1. A method determining the flow rate delivered by a positive displacement pump in operation, the pump having at least one piston driven with a reciprocating motion in a chamber, which chamber is connected to a feed circuit for fluid to be pumped via an inlet valve and to an outlet circuit via a delivery valve, said valves being mechanically independent of the piston, the method comprising:

(a) counting the number of cycles performed by the pump in unit time;

(b) determining a corrected volume of the pump by:

(i) measuring the partial volumes of the chamber swept by the piston between an instant at which the piston passes through its end position of maximum engagement in the chamber and a closure instant of the delivery valve, and also between an instant at which the piston passes through its opposite end position and an opening instant of the delivery valve;

(ii) subtracting the two partial volumes from the volume swept by the piston; and

(c) multiplying the number of cycles per unit time by the corrected volume of the pump so as to provide the flow rate.

2. A method according to claim 1, characterized by the fact that the instants at which the piston passes through its end positions are determined by measuring the varying position of the piston as a function of time.

3. A method according to claim 1, characterized by the fact that the instants at which the piston passes through its end positions are determined as being equidistant between the consecutive instants at which the piston passes a predetermined position.

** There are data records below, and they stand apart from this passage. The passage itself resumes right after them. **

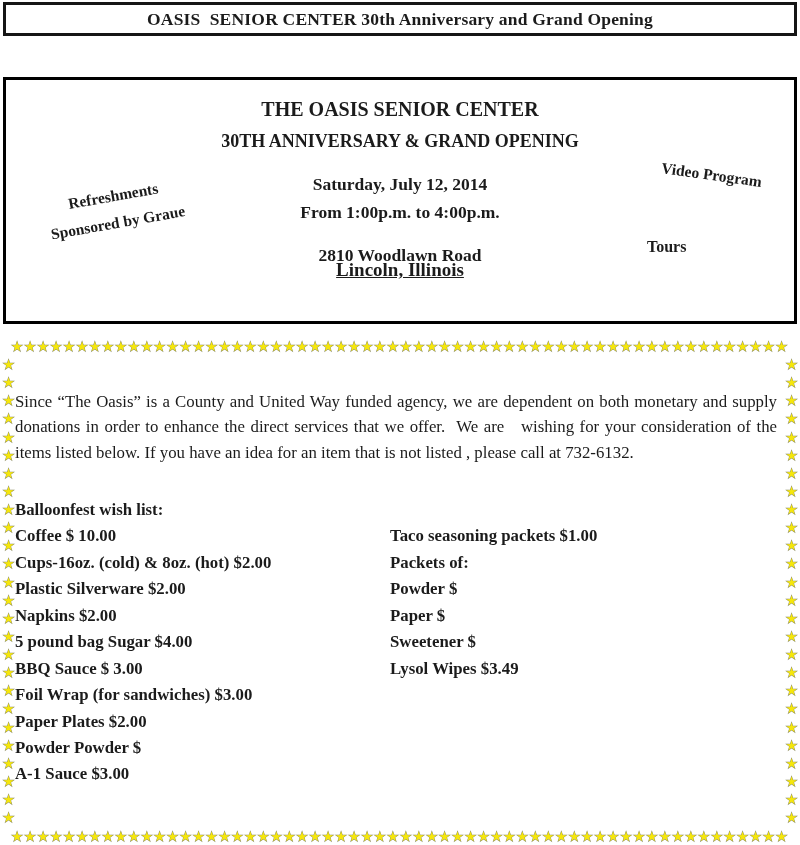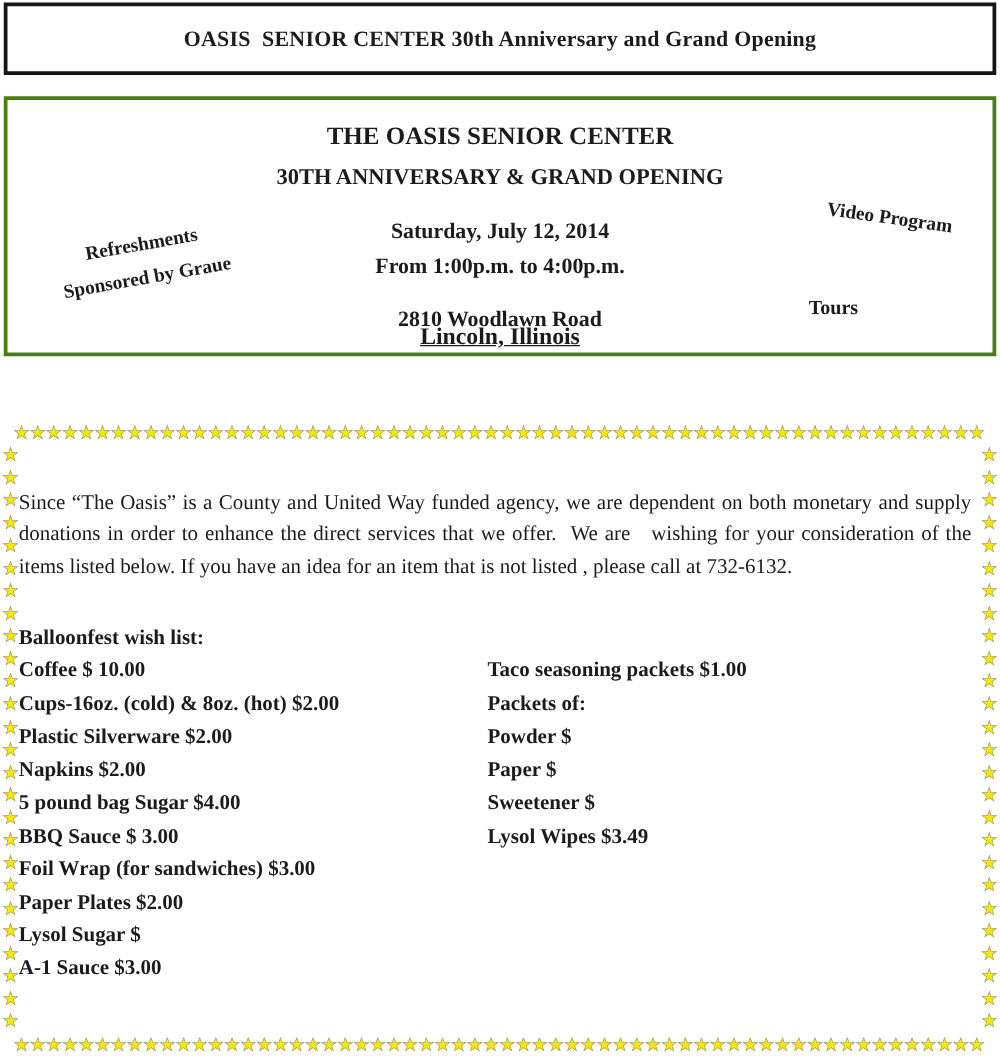--- a/index.html
+++ b/index.html
@@ -15,7 +15,7 @@
   
   .banner {
     position: absolute; left: 3px; top: 2px;
-    width: 794px; height: 58px;
+    width: 794px; height: 34px;
     box-sizing: border-box;
     border: 3px solid #161616;
     display: flex; align-items: center; justify-content: center;

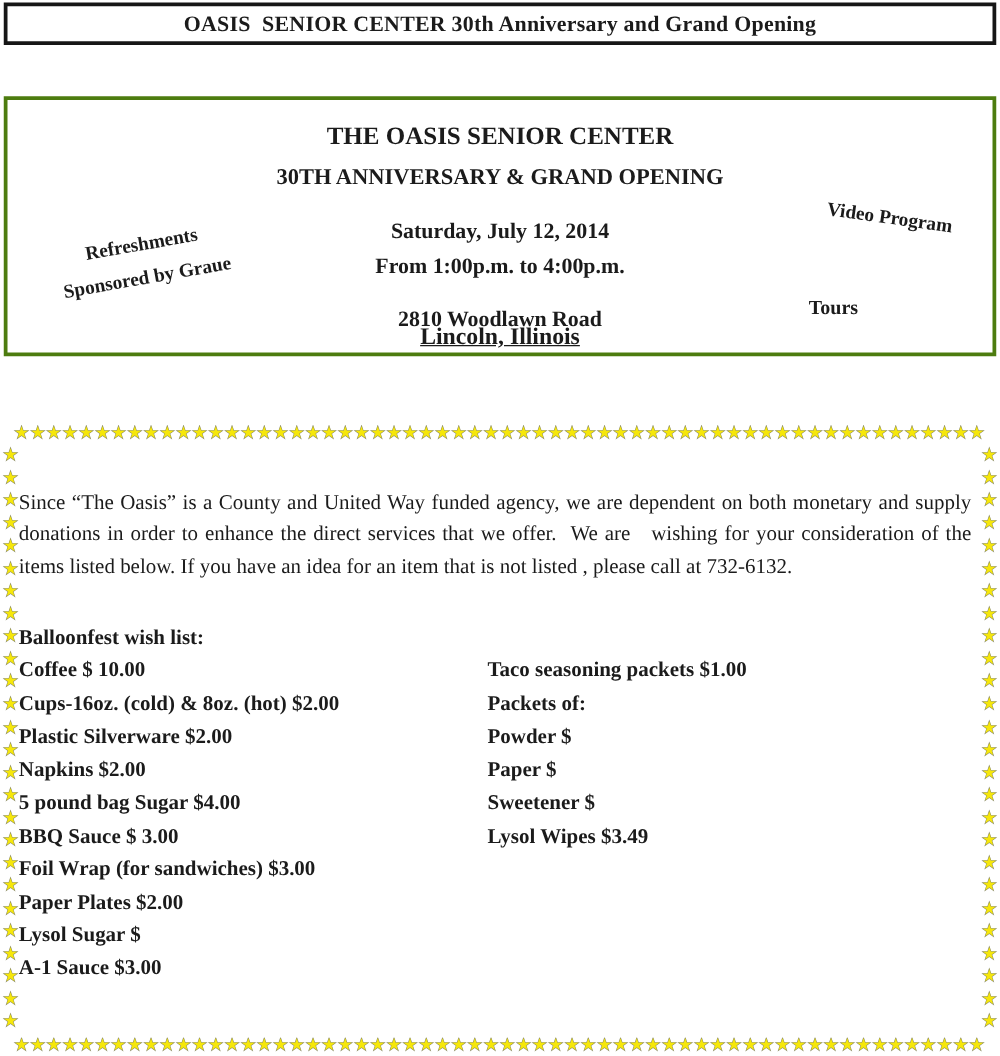--- a/index.html
+++ b/index.html
@@ -27,9 +27,9 @@
   
   .event-box {
     position: absolute; left: 3px; top: 77px;
-    width: 794px; height: 208px;
+    width: 794px; height: 247px;
     box-sizing: border-box;
-    border: 3px solid #4d7c0f;
+    border: 3px solid #000000;
   }
   .eb-line {
     position: absolute; left: 0; right: 0;

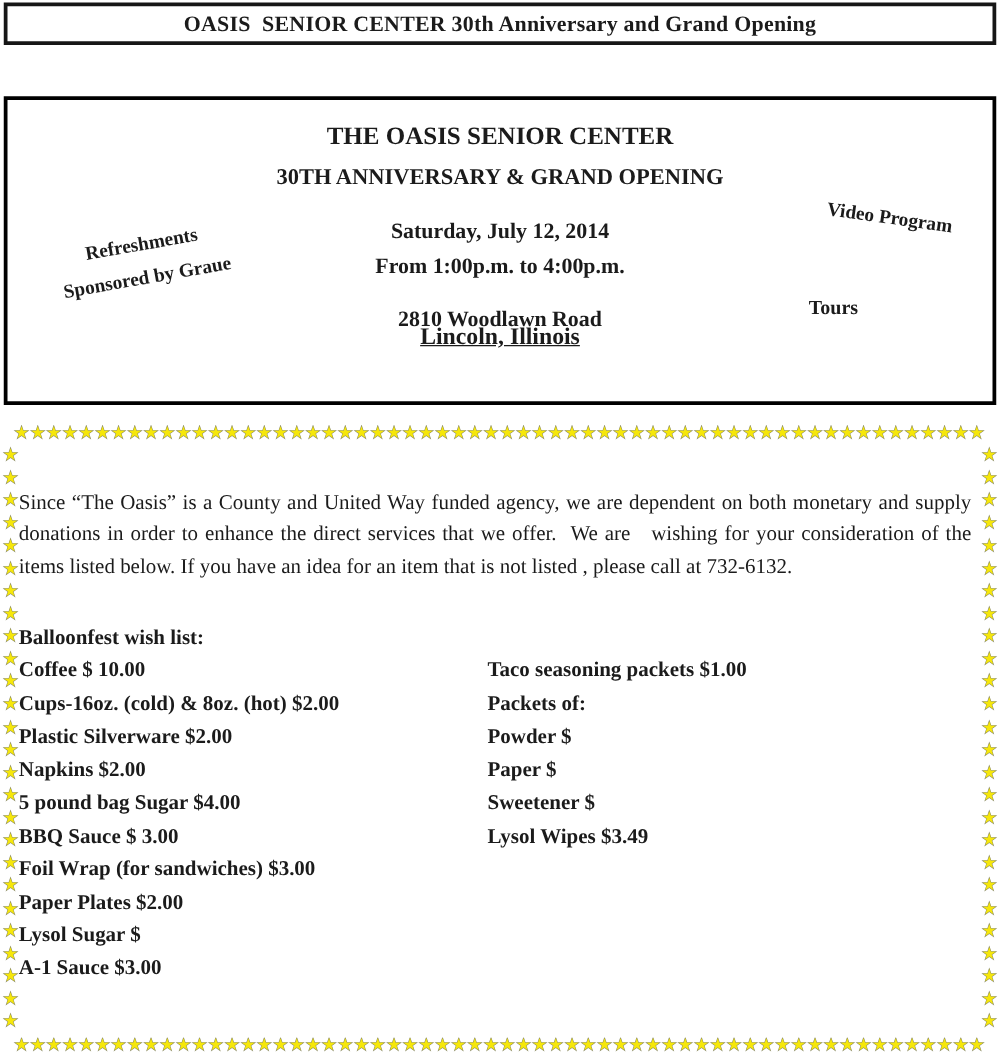--- a/index.html
+++ b/index.html
@@ -158,7 +158,7 @@
     <div></div>
     <div>Paper Plates $2.00</div>
     <div></div>
-    <div>Lysol Sugar $</div>
+    <div>Powder Powder $</div>
     <div></div>
     <div>A-1 Sauce $3.00</div>
     <div></div>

4. A method according to claim 1 characterized by the fact that the closure instants of the delivery valve are determined by detecting the shocks produced by the valve closing against a delivery valve seat.

5. A method according to claim 1 characterized by the fact that the closure and/or opening instants of the delivery valve are determined by accoustically detecting the noise of fluid escaping between the valve and a delivery valve seat.

6. A method according to claim 1 characterized by the fact that the closure and/or opening instants of the delivery valve are determined by measuring their positions which vary as a function of time relative to a delivery valve seat.

7. A method according to claim 1 characterized by the fact that the closure and/or opening instants of the delivery valve are determined by measuring the internal pressure in the chamber which varies as a function of time.

8. A method of determining the flow rate delivered by a positive displacement pump in operation, the pump having at least one piston driven with a reciprocating motion in a chamber, which chamber is connected to a feed circuit for fluid to be pumped via an inlet valve and to an outlet circuit via a delivery valve, said valves being mechanically independent of the piston, the method comprising:

(a) counting the number of cycles performed by the pump in unit time;

(b) determining a corrected volume of the pump, by:

(i) sensing the position of the piston and at least one of the valves as a function of time, and determining at least the time differences between the instant at which at least one of the valves closes and/or opens and the passages of the piston through its end positions;

(ii) ascertaining from the time differences, partial volumes of the chamber swept by the piston during such time differences; and

(iii) subtracting the partial volumes from the volume of the chamber;

(c) multiplying the number of cycles per unit time by the corrected volume of the pump so as to provide the flow rate.

9. A method according to claim 8 characterized by the fact that the closure and/or opening instants of the valve are determined by measuring the pressure in the inlet and/or outlet circuits and/or in the chamber which vary as a function of time.